# Exercise description
Check each line of the records below and collect those that include the word "family".

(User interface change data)
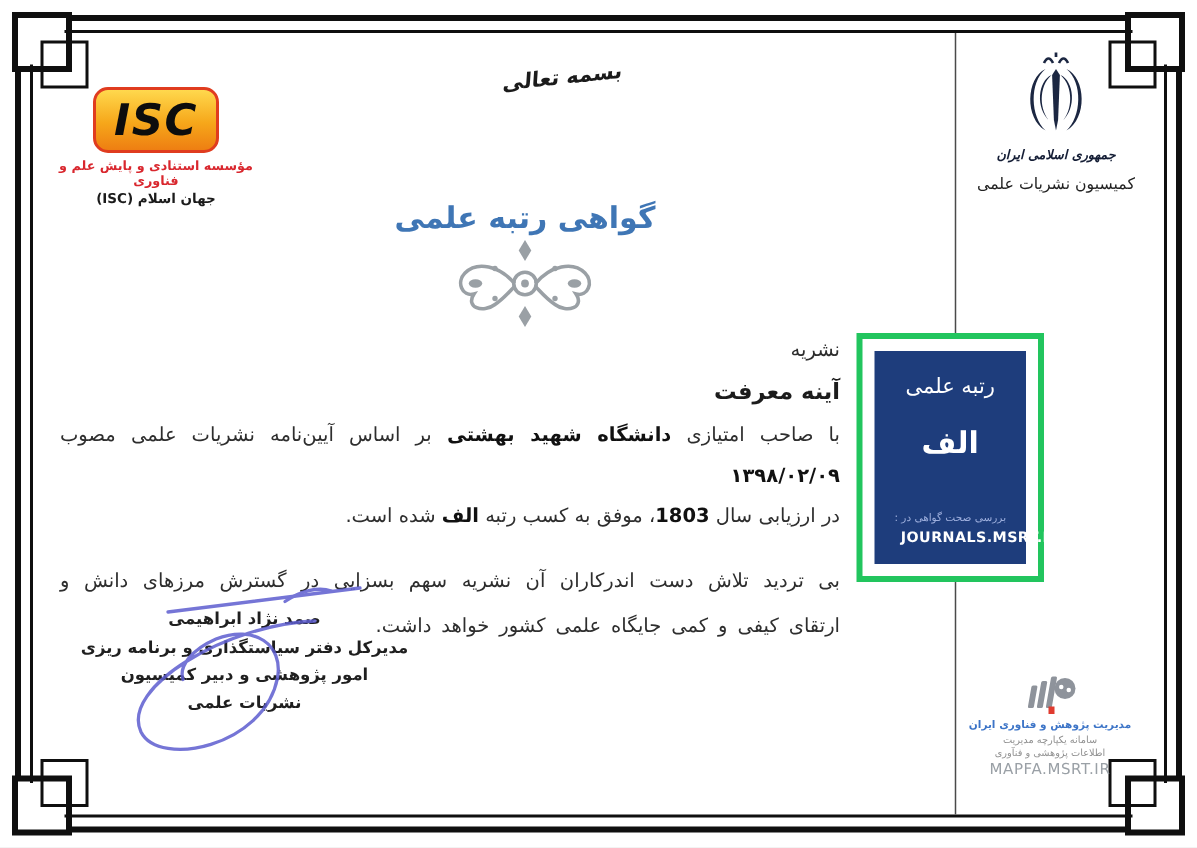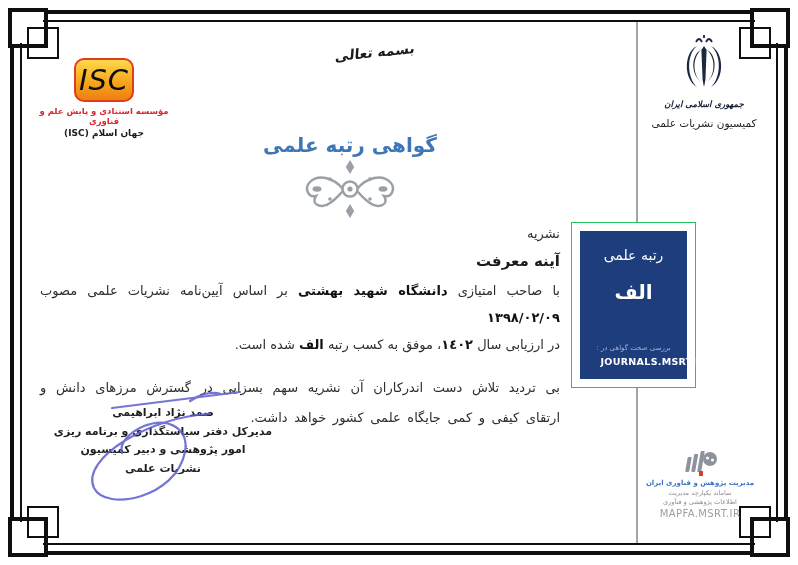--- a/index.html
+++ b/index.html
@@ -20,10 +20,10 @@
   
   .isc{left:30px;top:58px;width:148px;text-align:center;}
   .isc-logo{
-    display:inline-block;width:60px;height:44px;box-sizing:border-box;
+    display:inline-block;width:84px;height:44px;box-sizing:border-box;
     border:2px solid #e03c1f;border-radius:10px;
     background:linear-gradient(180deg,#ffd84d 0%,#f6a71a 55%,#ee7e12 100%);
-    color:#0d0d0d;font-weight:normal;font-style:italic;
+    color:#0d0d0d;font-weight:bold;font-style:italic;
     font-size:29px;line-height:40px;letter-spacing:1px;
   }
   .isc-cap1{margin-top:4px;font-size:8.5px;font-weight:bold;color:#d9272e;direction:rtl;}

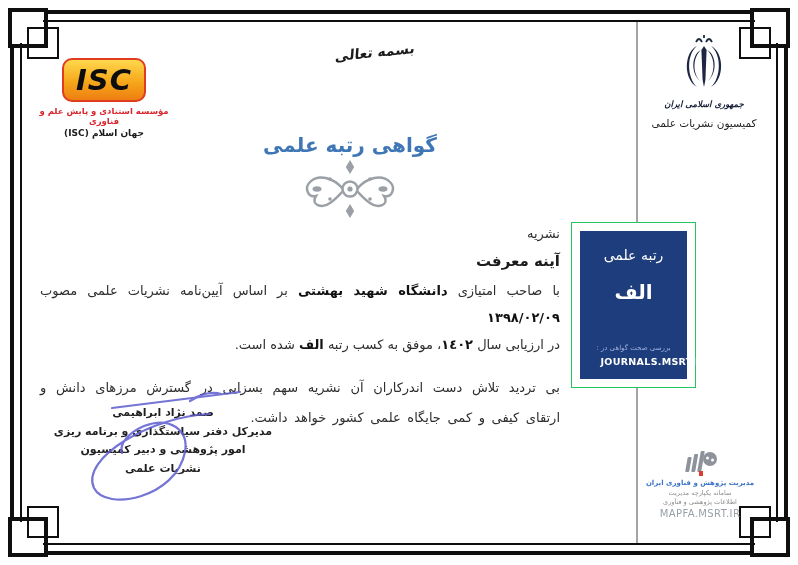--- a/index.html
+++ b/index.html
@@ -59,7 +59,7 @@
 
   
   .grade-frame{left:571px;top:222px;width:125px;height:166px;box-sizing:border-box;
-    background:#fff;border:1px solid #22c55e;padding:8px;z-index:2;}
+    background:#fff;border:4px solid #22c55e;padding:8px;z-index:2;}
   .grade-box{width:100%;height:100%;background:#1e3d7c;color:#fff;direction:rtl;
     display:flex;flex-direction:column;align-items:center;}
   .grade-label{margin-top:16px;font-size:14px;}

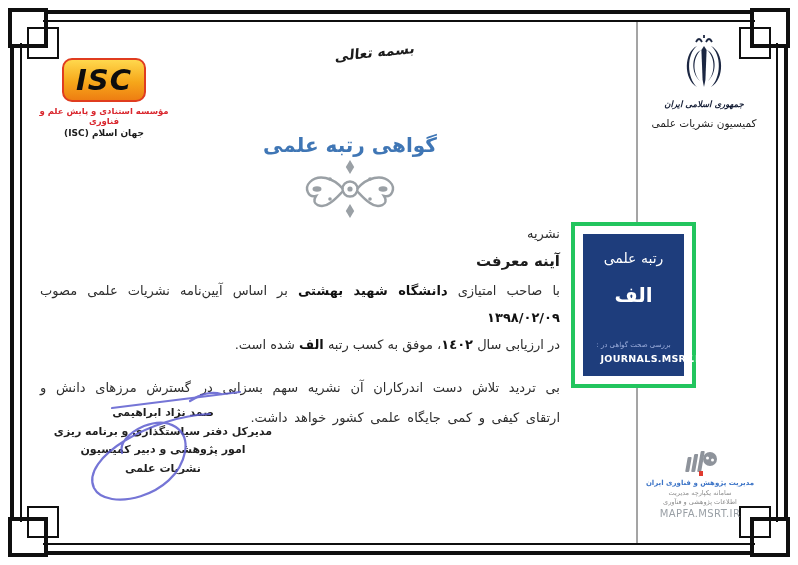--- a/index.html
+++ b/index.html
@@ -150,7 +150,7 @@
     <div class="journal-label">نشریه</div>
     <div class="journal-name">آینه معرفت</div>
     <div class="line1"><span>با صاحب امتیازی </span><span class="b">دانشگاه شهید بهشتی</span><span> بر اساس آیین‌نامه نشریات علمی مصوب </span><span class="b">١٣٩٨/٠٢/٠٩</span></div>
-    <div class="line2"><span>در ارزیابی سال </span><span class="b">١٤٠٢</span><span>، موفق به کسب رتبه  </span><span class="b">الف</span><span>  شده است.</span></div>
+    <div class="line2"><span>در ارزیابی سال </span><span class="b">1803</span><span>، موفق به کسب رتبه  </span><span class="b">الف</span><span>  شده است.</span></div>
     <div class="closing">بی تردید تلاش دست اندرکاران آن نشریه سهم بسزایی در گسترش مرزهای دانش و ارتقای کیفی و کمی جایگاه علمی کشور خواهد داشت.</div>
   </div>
--
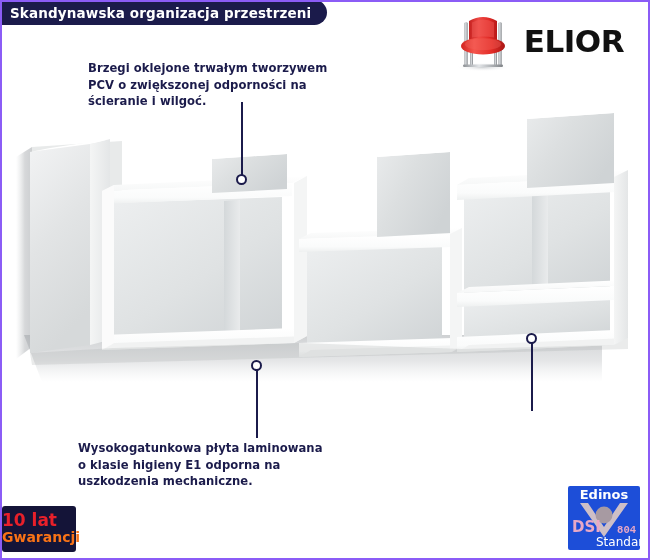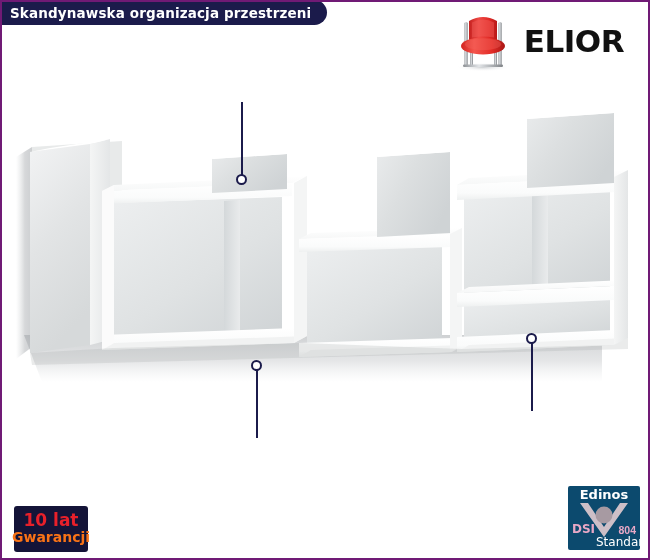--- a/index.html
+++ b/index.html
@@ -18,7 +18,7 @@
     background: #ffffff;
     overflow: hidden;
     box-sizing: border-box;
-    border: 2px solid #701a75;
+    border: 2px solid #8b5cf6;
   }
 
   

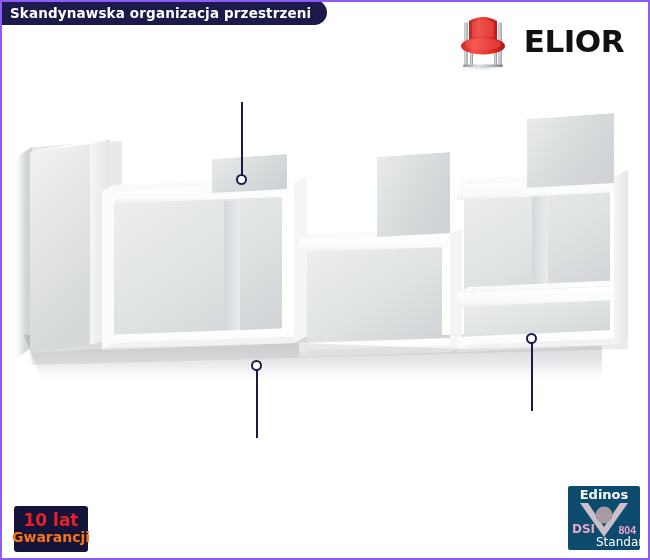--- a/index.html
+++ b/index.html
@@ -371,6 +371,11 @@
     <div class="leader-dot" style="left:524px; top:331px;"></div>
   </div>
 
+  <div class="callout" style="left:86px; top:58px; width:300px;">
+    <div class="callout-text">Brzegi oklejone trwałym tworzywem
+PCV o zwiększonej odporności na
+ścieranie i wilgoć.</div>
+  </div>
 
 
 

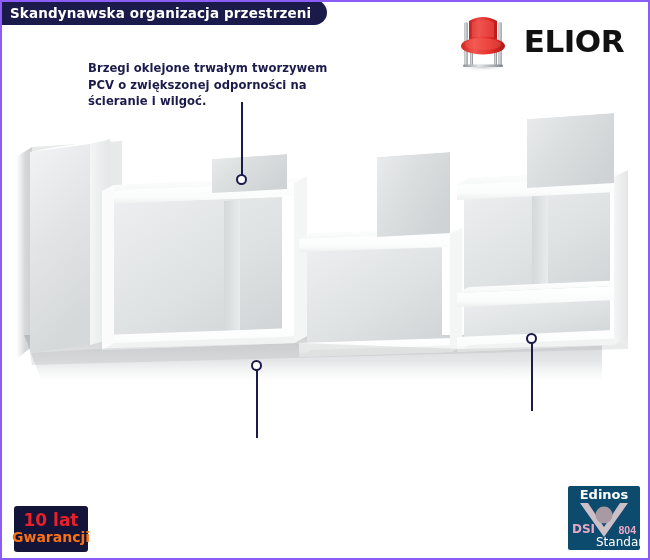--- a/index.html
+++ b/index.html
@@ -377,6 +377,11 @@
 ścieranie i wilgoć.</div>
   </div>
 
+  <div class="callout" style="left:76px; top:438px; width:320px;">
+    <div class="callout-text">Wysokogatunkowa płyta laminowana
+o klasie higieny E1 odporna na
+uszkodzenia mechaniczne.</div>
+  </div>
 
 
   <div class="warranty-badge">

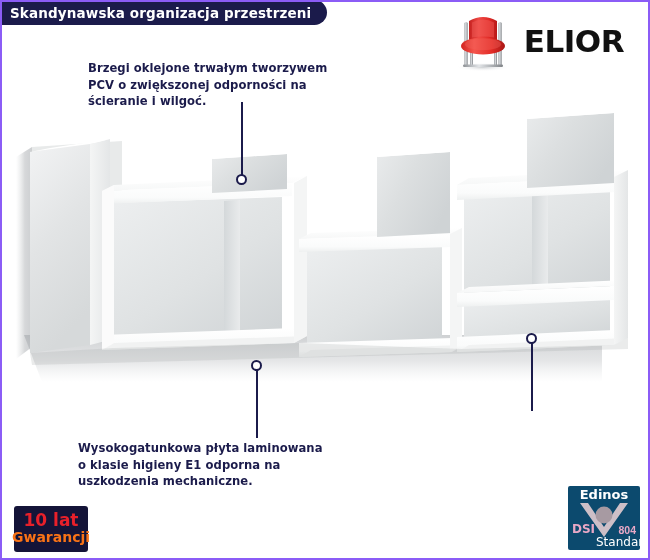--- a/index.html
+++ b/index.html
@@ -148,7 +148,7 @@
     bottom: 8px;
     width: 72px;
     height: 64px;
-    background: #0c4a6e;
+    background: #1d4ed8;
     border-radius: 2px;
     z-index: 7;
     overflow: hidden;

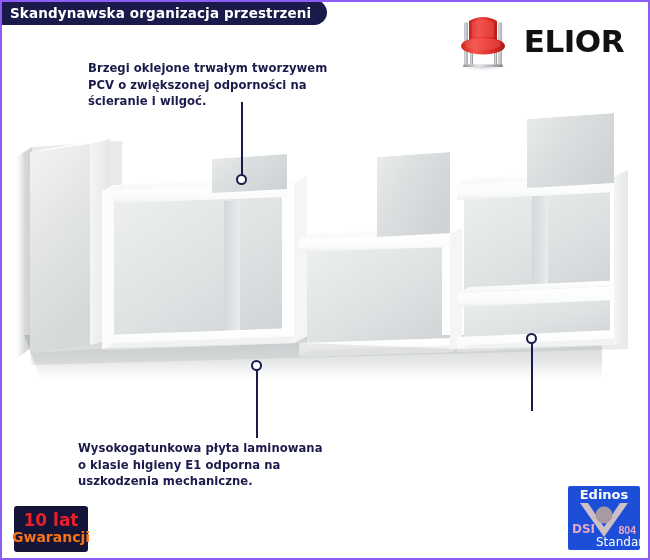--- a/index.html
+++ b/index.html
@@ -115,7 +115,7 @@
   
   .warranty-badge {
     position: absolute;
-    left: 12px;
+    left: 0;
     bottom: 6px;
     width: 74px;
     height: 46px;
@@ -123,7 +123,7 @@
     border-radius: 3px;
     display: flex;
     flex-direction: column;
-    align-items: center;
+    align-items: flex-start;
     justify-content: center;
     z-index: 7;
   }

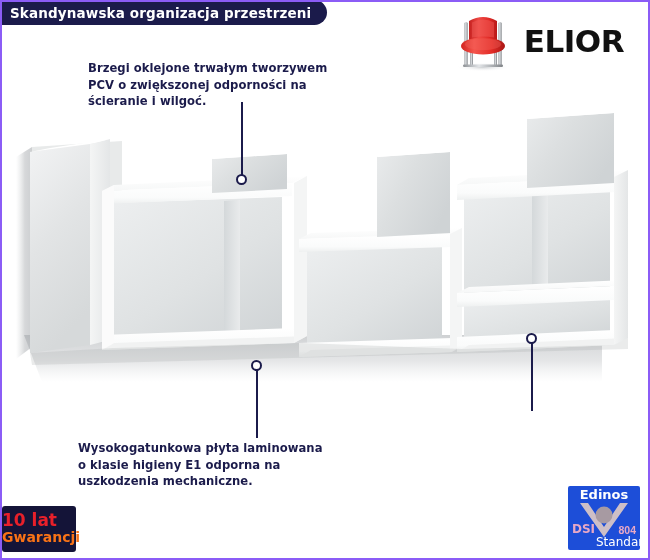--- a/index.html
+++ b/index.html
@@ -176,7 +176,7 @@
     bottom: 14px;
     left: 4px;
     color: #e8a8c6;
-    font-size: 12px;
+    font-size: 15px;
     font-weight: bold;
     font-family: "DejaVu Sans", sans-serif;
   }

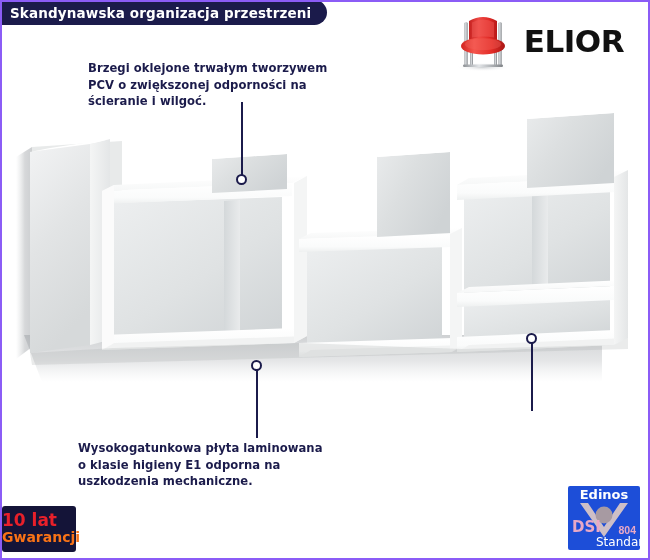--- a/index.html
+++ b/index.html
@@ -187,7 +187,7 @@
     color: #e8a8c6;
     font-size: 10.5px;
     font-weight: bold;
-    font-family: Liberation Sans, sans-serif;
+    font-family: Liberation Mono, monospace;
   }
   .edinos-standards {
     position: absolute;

# Answer to the exercise
     font-family: "DejaVu Sans", sans-serif;
-    font-family: Liberation Sans, sans-serif;
+    font-family: Liberation Mono, monospace;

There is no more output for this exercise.